The technical features of the embodiments described above may be arbitrarily combined, and for the sake of brevity, all possible combinations of the technical features in the embodiments described above are not described, but should be considered as being within the scope of the present specification as long as there is no contradiction between the combinations of the technical features.

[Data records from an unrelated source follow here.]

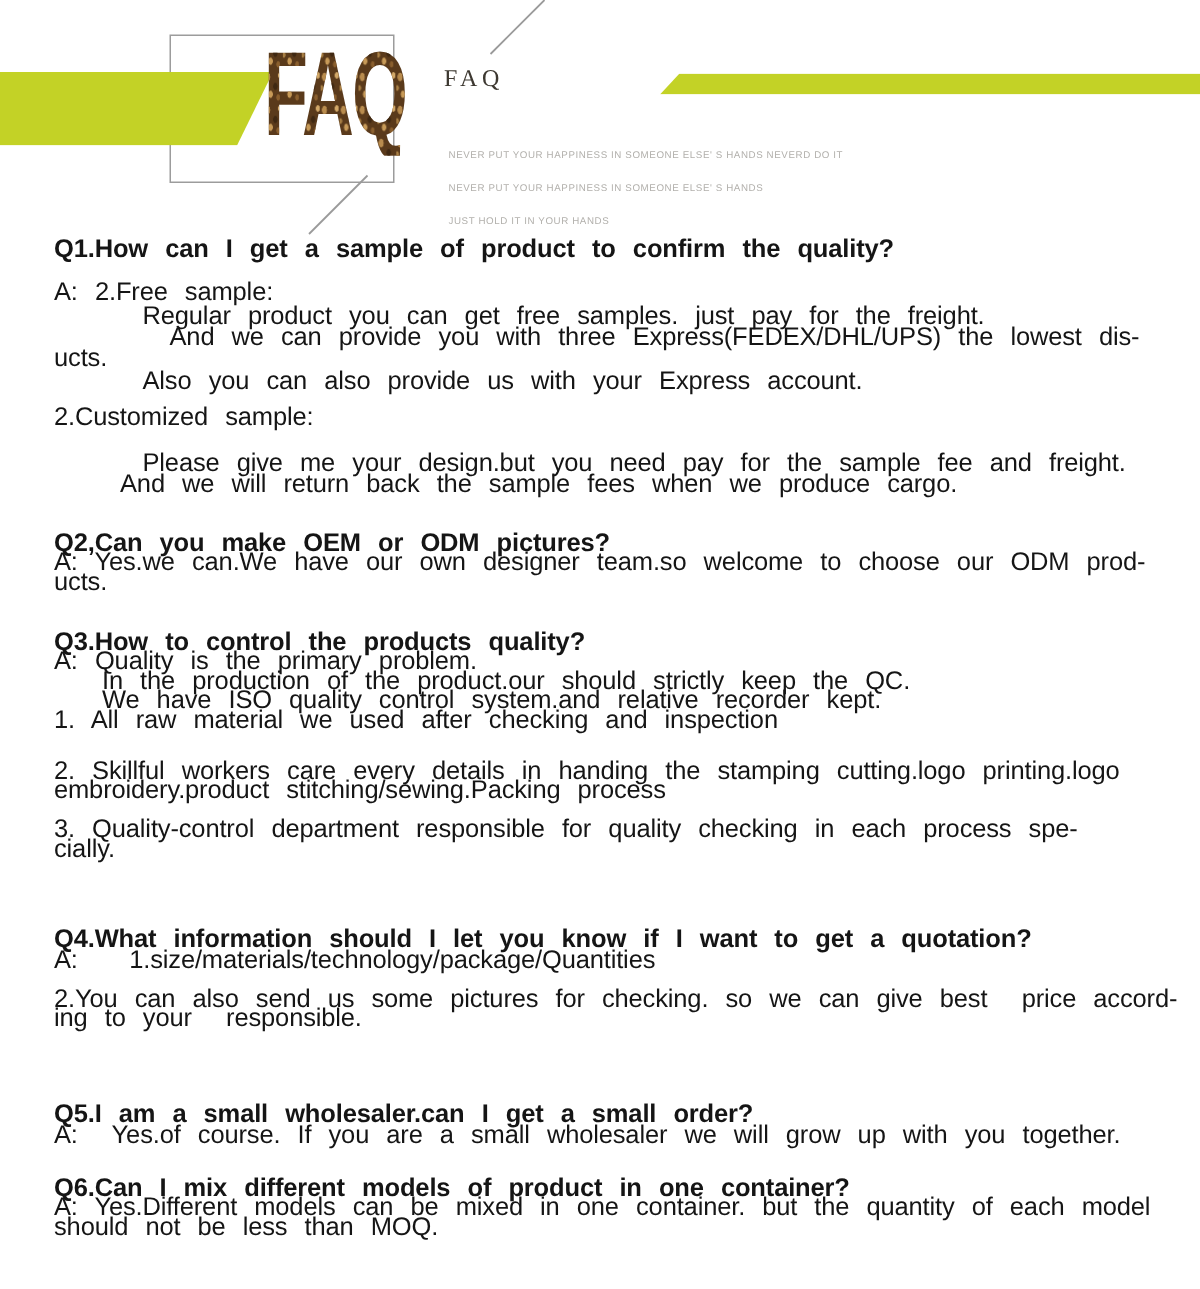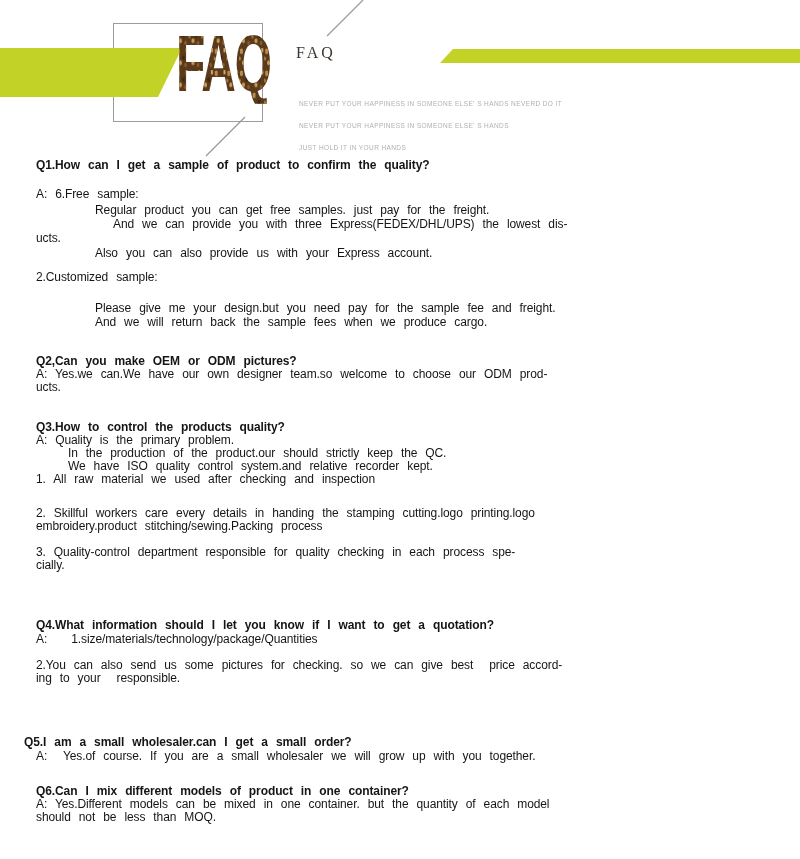--- a/index.html
+++ b/index.html
@@ -55,7 +55,7 @@
   
   .ln{
     position:absolute;white-space:pre;
-    font-size:12px;line-height:15px;color:#151515;
+    font-size:17px;line-height:15px;color:#151515;
     word-spacing:0.4em;letter-spacing:-0.1px;
   }
   .q{font-weight:bold;}

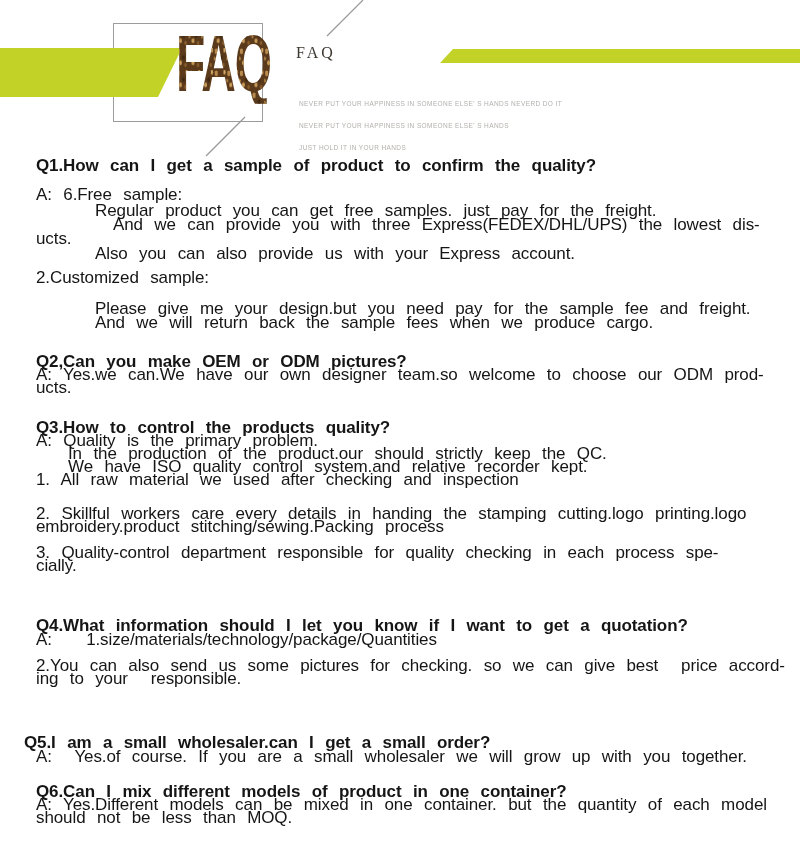--- a/index.html
+++ b/index.html
@@ -82,7 +82,7 @@
 </svg>
 
 <div class="ln q" style="top:158px;left:36px">Q1.How can I get a sample of product to confirm the quality?</div>
-<div class="ln" style="top:187px;left:36px">A: 6.Free sample:</div>
+<div class="ln" style="top:187px;left:36px">A: 2.Free sample:</div>
 <div class="ln" style="top:203px;left:95px">Regular product you can get free samples. just pay for the freight.</div>
 <div class="ln" style="top:217px;left:113px">And we can provide you with three Express(FEDEX/DHL/UPS) the lowest dis-</div>
 <div class="ln" style="top:231px;left:36px">ucts.</div>

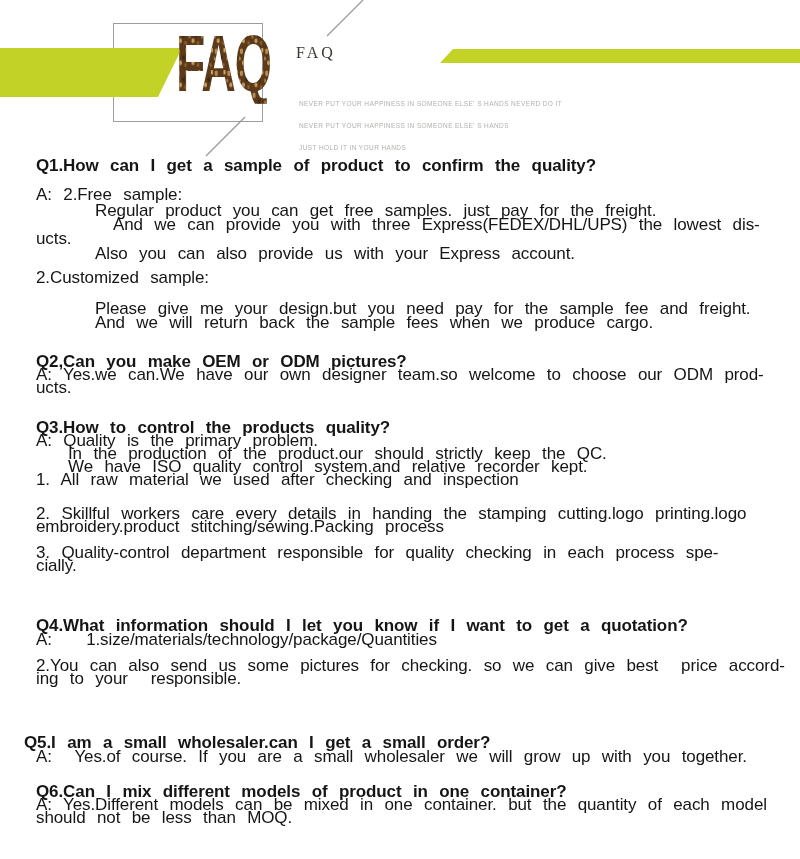--- a/index.html
+++ b/index.html
@@ -89,7 +89,7 @@
 <div class="ln" style="top:246px;left:95px">Also you can also provide us with your Express account.</div>
 <div class="ln" style="top:270px;left:36px">2.Customized sample:</div>
 <div class="ln" style="top:301px;left:95px">Please give me your design.but you need pay for the sample fee and freight.</div>
-<div class="ln" style="top:315px;left:95px">And we will return back the sample fees when we produce cargo.</div>
+<div class="ln" style="top:315px;left:80px">And we will return back the sample fees when we produce cargo.</div>
 
 <div class="ln q" style="top:354px;left:36px">Q2,Can you make OEM or ODM pictures?</div>
 <div class="ln" style="top:367px;left:36px">A: Yes.we can.We have our own designer team.so welcome to choose our ODM prod-</div>

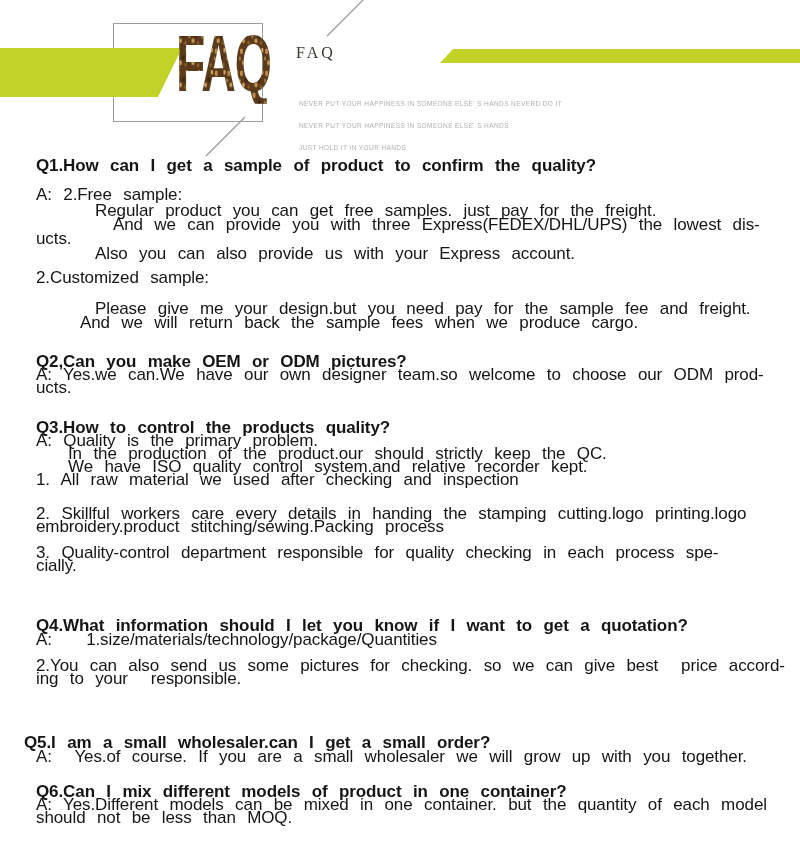--- a/index.html
+++ b/index.html
@@ -110,7 +110,7 @@
 <div class="ln" style="top:658px;left:36px">2.You can also send us some pictures for checking. so we can give best  price accord-</div>
 <div class="ln" style="top:671px;left:36px">ing to your  responsible.</div>
 
-<div class="ln q" style="top:735px;left:24px">Q5.I am a small wholesaler.can I get a small order?</div>
+<div class="ln q" style="top:735px;left:36px">Q5.I am a small wholesaler.can I get a small order?</div>
 <div class="ln" style="top:749px;left:36px">A:  Yes.of course. If you are a small wholesaler we will grow up with you together.</div>
 
 <div class="ln q" style="top:784px;left:36px">Q6.Can I mix different models of product in one container?</div>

The above-mentioned embodiments only express several embodiments of the present invention, and the description thereof is more specific and detailed, but not construed as limiting the scope of the invention. It should be noted that, for a person skilled in the art, several variations and modifications can be made without departing from the inventive concept, which falls within the scope of the present invention. Therefore, the protection scope of the present patent shall be subject to the appended claims.

Claims (9)

1. The quantum dot ink is characterized by comprising 1-8 wt% of quantum dots, 70-90 wt% of solvent and 5-30 wt% of additive; the solvent comprises at least one long-carbon-chain ester solvent and at least one long-carbon-chain alkane solvent, wherein the long-carbon-chain ester solvent is a straight-chain ester solvent with 8-30 carbon atoms, and the long-carbon-chain alkane solvent is alkane with 9-16 carbon atoms, wherein the long-carbon-chain ester solvent accounts for 60-90% of the total weight of the solvent; the additive is a naphthenic alcohol additive, and the naphthenic alcohol is alicyclic alcohol with hydroxyl connected with carbon atoms on the alicyclic branched chain.

2. The quantum dot ink as claimed in claim 1, wherein the long carbon chain ester solvent has a boiling point of 150 ℃ to 350 ℃, the long carbon chain alkane solvent has a boiling point of 150 ℃ to 280 ℃, and the additive has a boiling point of 150 ℃ to 250 ℃.

3. The quantum dot ink as claimed in claim 2, wherein the long carbon chain ester solvent is one or more of methyl heptanoate, methyl octanoate, methyl nonanoate, methyl decanoate, ethyl nonanoate, ethyl decanoate, ethyl laurate, methyl laurate, ethyl oleate and methyl oleate.

4. The quantum dot ink of claim 2, wherein the long carbon alkane solvent is one or more of nonane, decane, undecane, dodecane, tridecane, tetradecane, pentadecane, and hexadecane.

5. The quantum dot ink of claim 1, wherein the cycloalkane alcohol additive is one or more of terpineol, methylcyclohexylbutanol, cyclohexylethanol, 3-cyclohexyl-1-propanol, 1-cyclohexyl-1-butanol, and 1-cyclohexyl-1-pentanol.

6. The quantum dot ink according to any one of claims 1 to 4, wherein the quantum dot is one of a group II-IV compound semiconductor, a group III-V or IV-VI compound semiconductor, and a group I-III-VII semiconductor nanocrystal.

7. The quantum dot ink according to any one of claims 1 to 4, wherein the average particle diameter of the quantum dots is 2nm to 20 nm.

8. The preparation method of the quantum dot ink as claimed in any one of claims 1 to 7, comprising the steps of:

and mixing the components according to the component proportion of the quantum dot ink to obtain the quantum dot ink.

9. A quantum dot light-emitting device, characterized in that the quantum dot ink according to any one of claims 1 to 7 is used as a material of a light-emitting layer.